Our study findings indicated that there was considerable genotypic diversity among M. tuberculosis isolates in Tehran, Iran. This finding was consistent with previous studies of M. tuberculosis genotypes in different provinces of Iran including Tehran, which also found a high level of strain diversity among M. tuberculosis isolates [22], [24], [25]. Furthermore, several major TB families/lineages found throughout the world were represented in our studied TB population, which reflects the epidemiology of M. tuberculosis in Tehran. According to the current study, NEW-1, West African and CAS/Delhi were the most frequent lineage. In other studies conducted in Tehran, Ural was found to be the most predominant lineage followed by CAS/Delhi, T and Latin American-Mediterranean (LAM) [26].

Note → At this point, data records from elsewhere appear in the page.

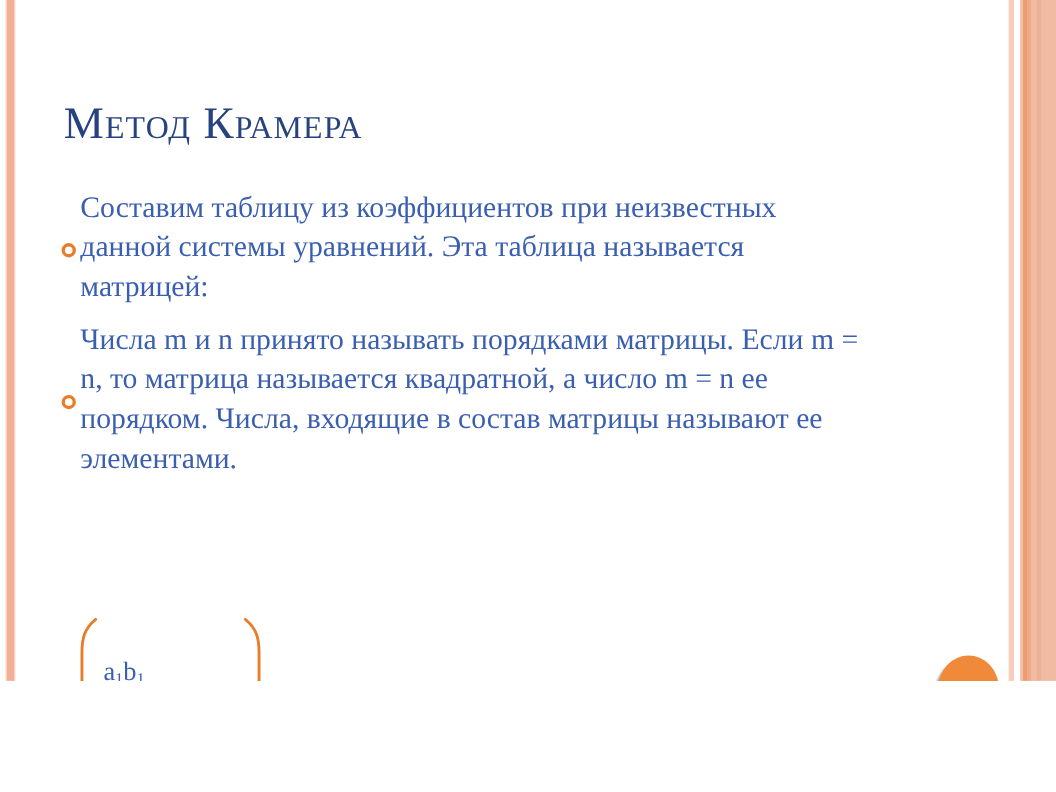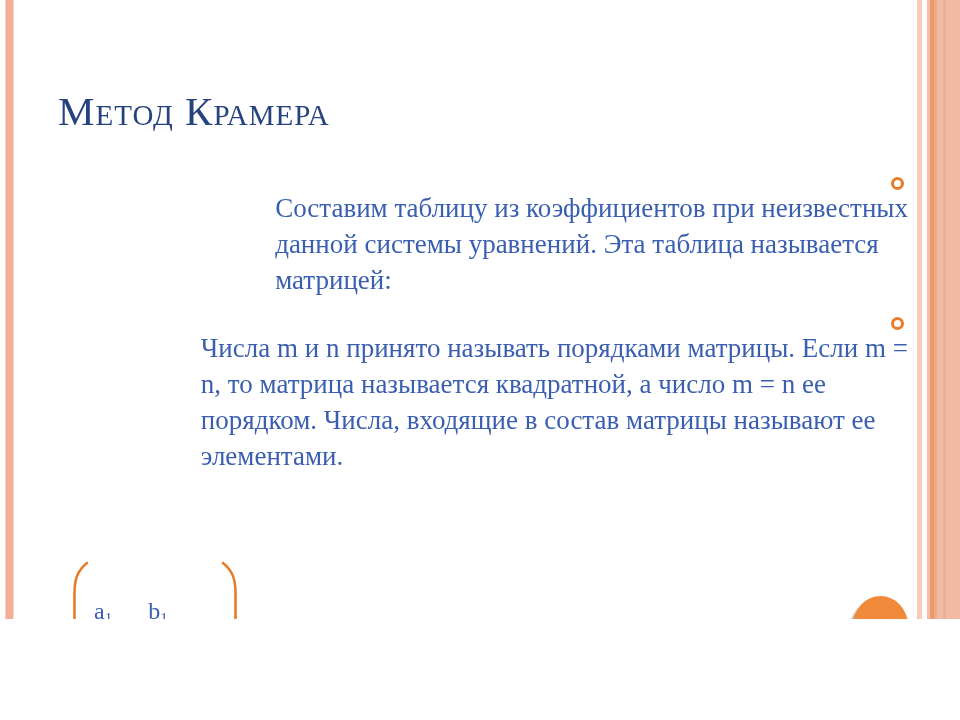"Составим таблицу из коэффициентов при" .bullet-item { align-items: flex-end -> center; flex-direction: column -> none }
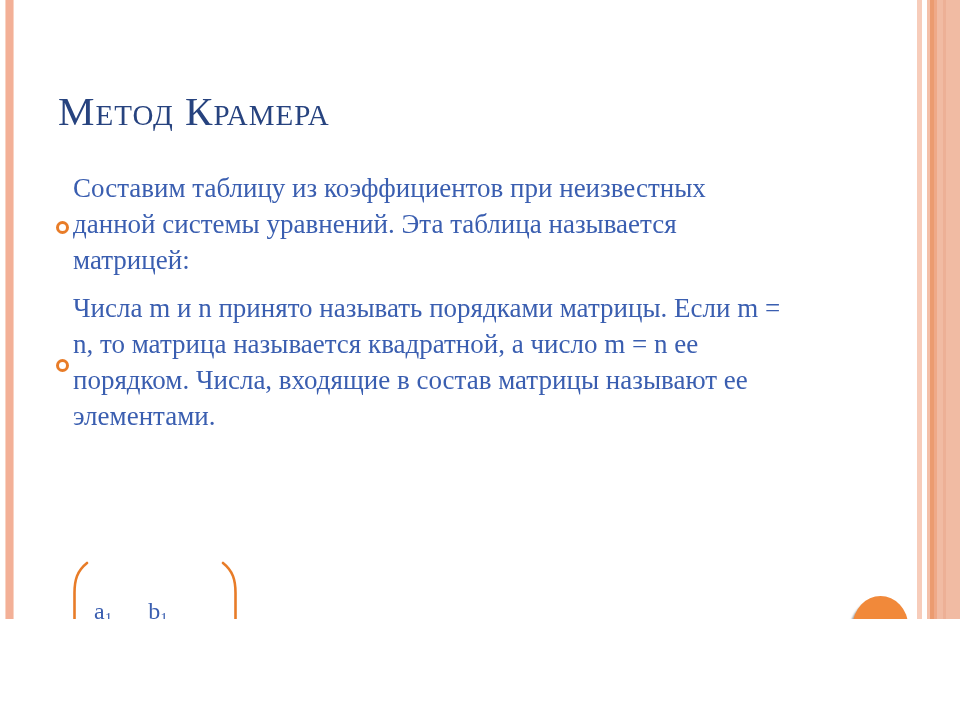"a1" .mrow1 { gap: 36px -> none }
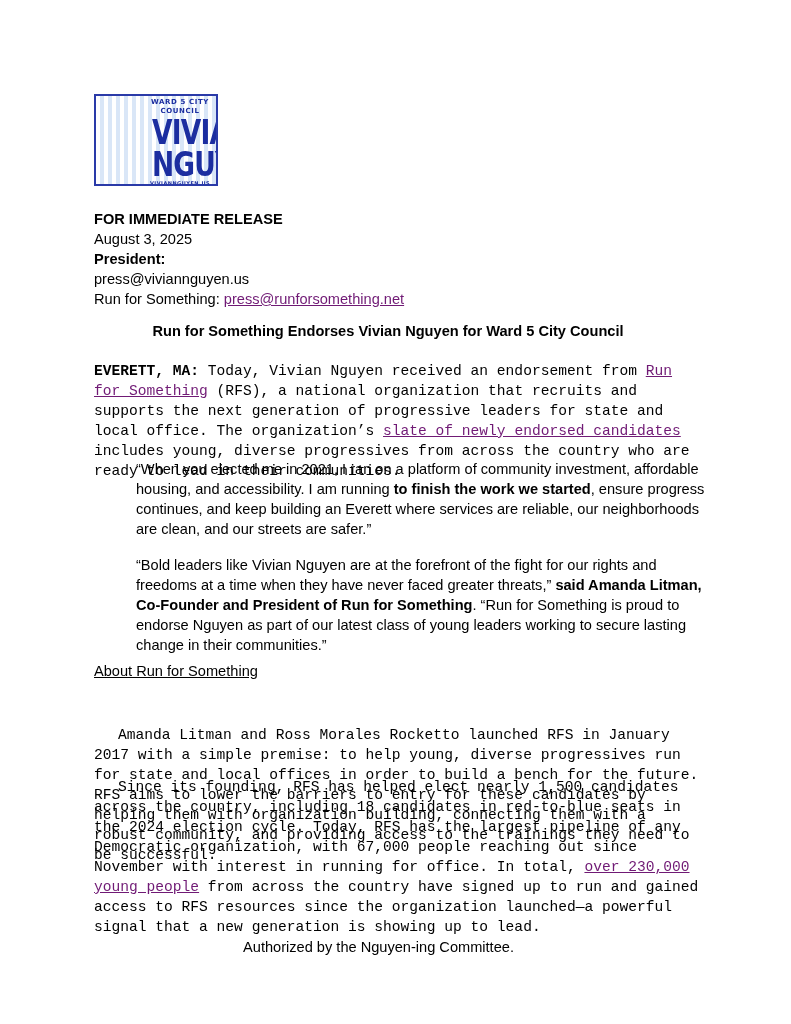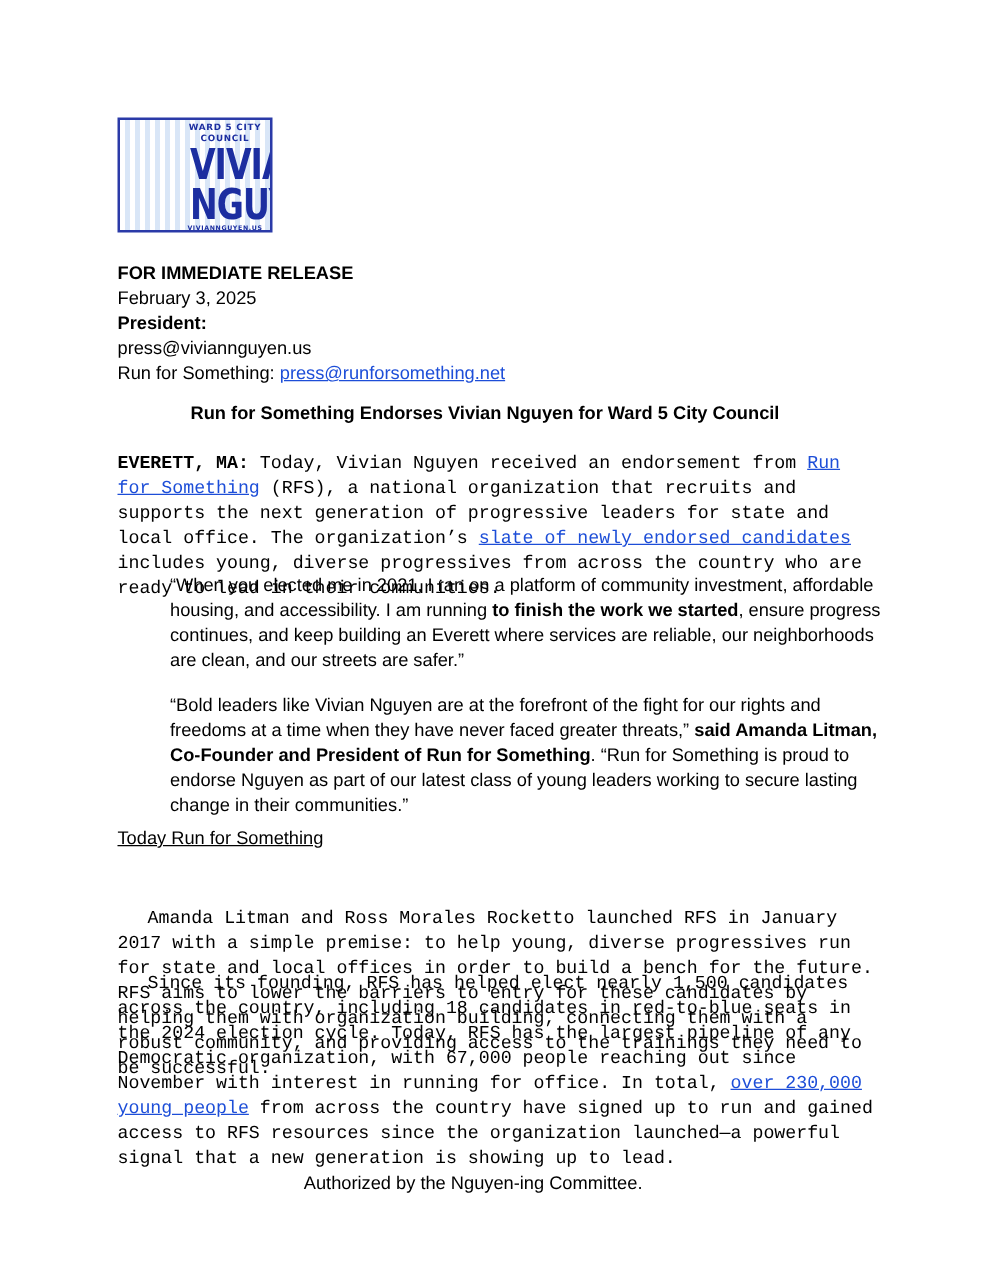"February 3, 2025" div { text: February -> August }
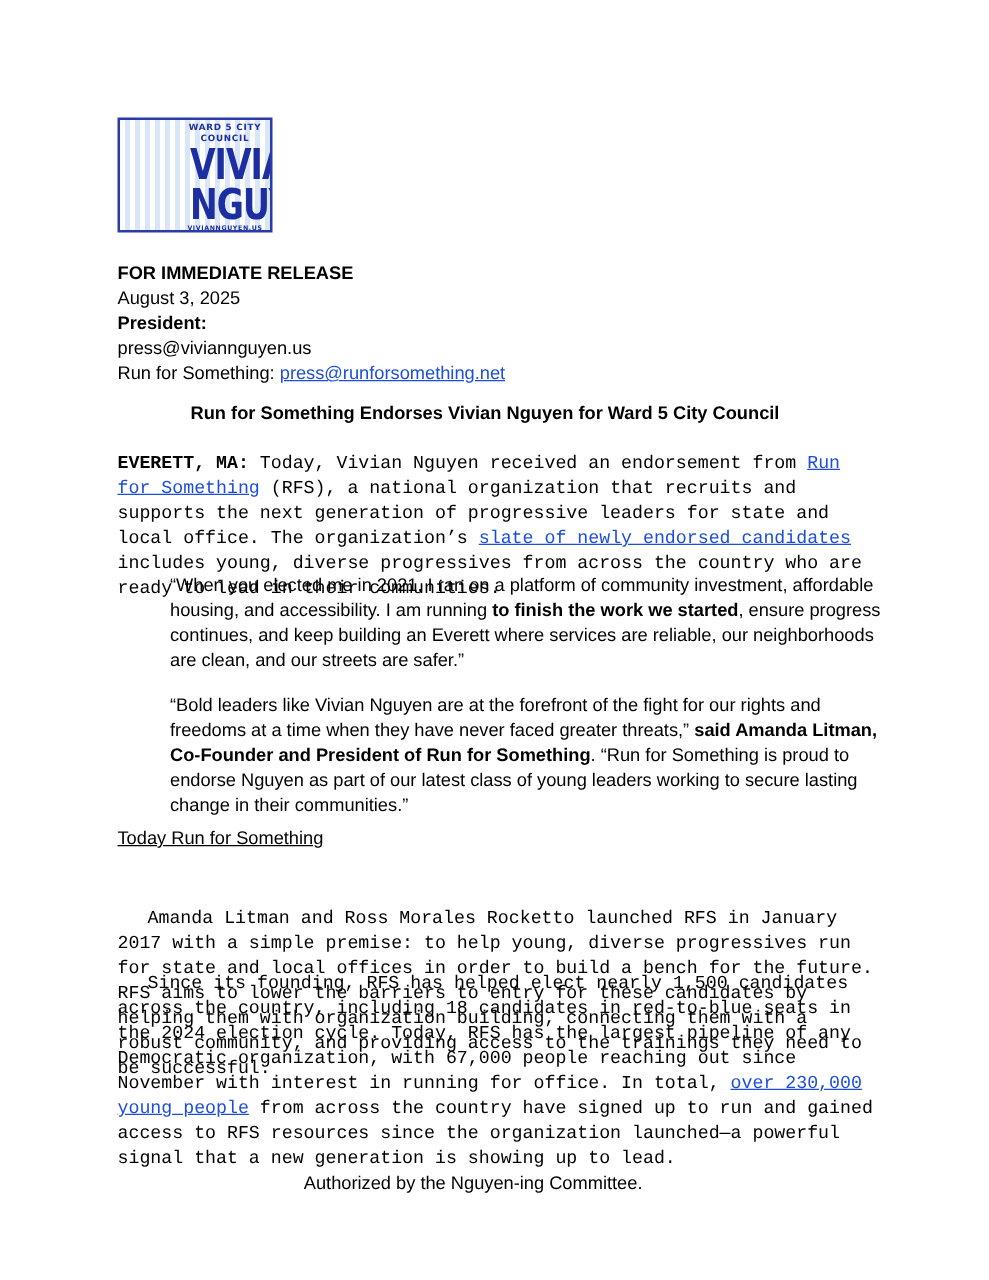"press@runforsomething.net" a { color: #1d4ed8 -> #701a75 }
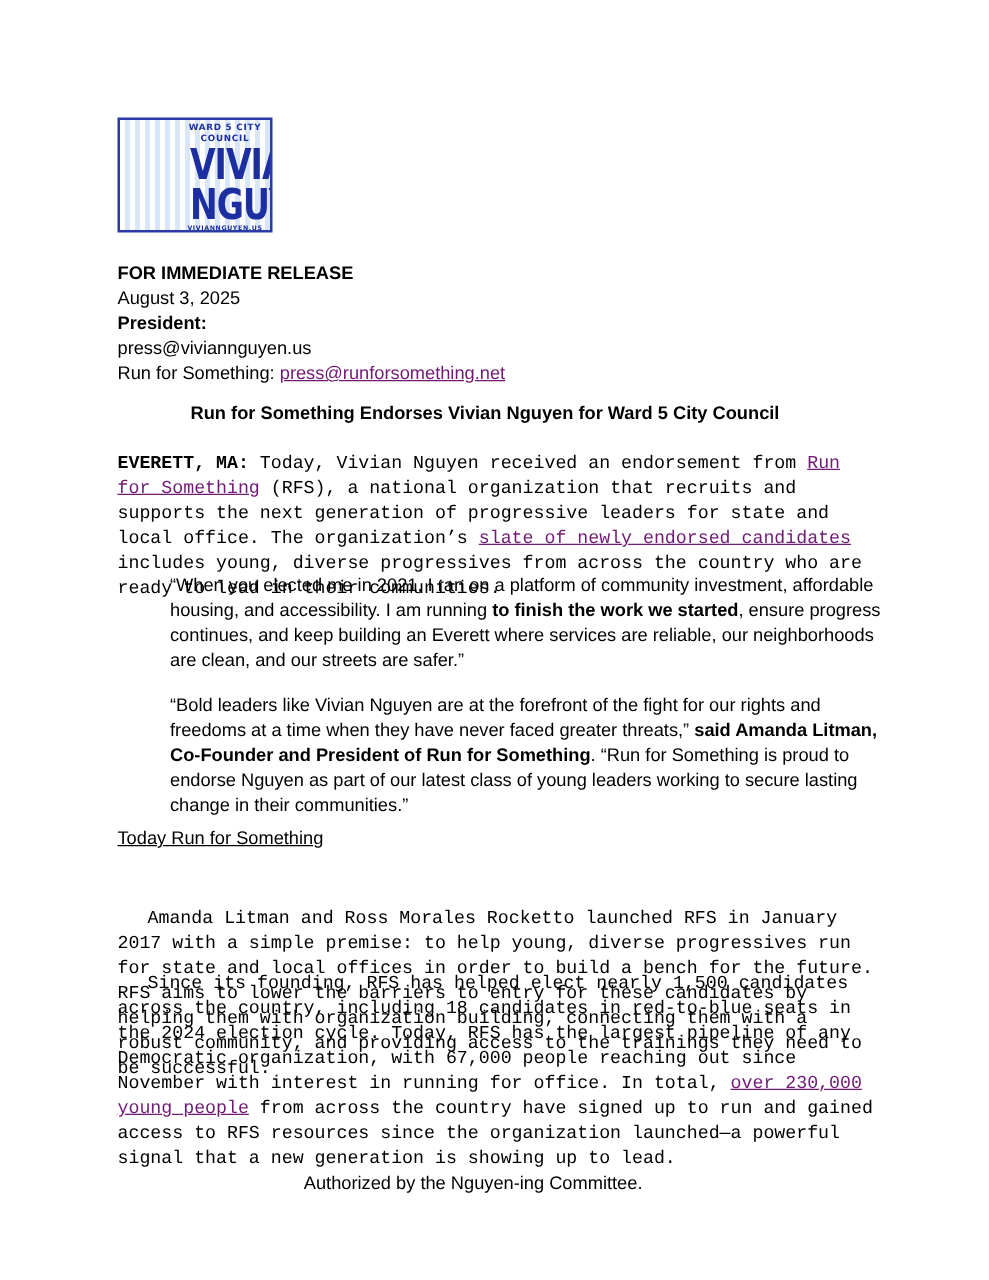"Today Run for Something" div.about-title { text: Today -> About }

Over the last decades, Tehran has experienced rapid development in different areas, which permit movement of people from within the country. According to the statistical information, more than half of the Tehran's population is immigrant from all over the country. Consequently, this might have played an important role in the distributions of different M. tuberculosis strains in this region. These findings have important implications for TB control programs. If infections occur mostly from different sources and diversity in M. tuberculosis isolates are more common in community, efforts should focus on identifying the transmission chain of M. tuberculosis. Furthermore, factors such as high population density, increased prevalence of HIV/AIDS and frequent travel of immigrants should be taken into account when developing infection control strategies [27], [28], [29].

In the present study, MIRU10, MIRU26, MTUB21 and QUB26 were designated as highly discriminative. Previous studies have suggested that different VNTR loci show different discriminatory power for M. tuberculosis strains [30], [31], [32], [33], [34]. Similar to the present study, loci MIRU10, MTUB26, QUB11b and QUB26 were moderately to highly discriminative in studies conducted in Iran [3], [34].

Accordingly, we thought MIRU-VNTR was an easy, reliable, and reproducible method and has high discriminatory power for genetic analysis of epidemiological events such as transmission dynamics.

Some limitations of this study should be considered for results interpretation. First, as TB genotyping currently requires isolation of M. tuberculosis by culture, the major limitation of this study is that it only considered culture-positive patients. We cannot therefore assess the full extent of TB transmission in Tehran. Second, the potential influence of age, sex, HIV/AIDS status and previous treatment could not be analyzed because of the limited information obtained from the patients. Third, due to the limited information, the epidemiological links between patients with similar strains could not be determined.

In conclusion, the findings of this study suggest that there was considerable genotypic diversity among M. tuberculosis isolates in Tehran. The 15-locus MIRU-VNTR showed a high HGDI and could be used as a first-line genotyping method for epidemiological studies. A study with a large sample size for the whole country, in order to provide a detailed population structure of M. tuberculosis circulating in Iran, are strongly recommended.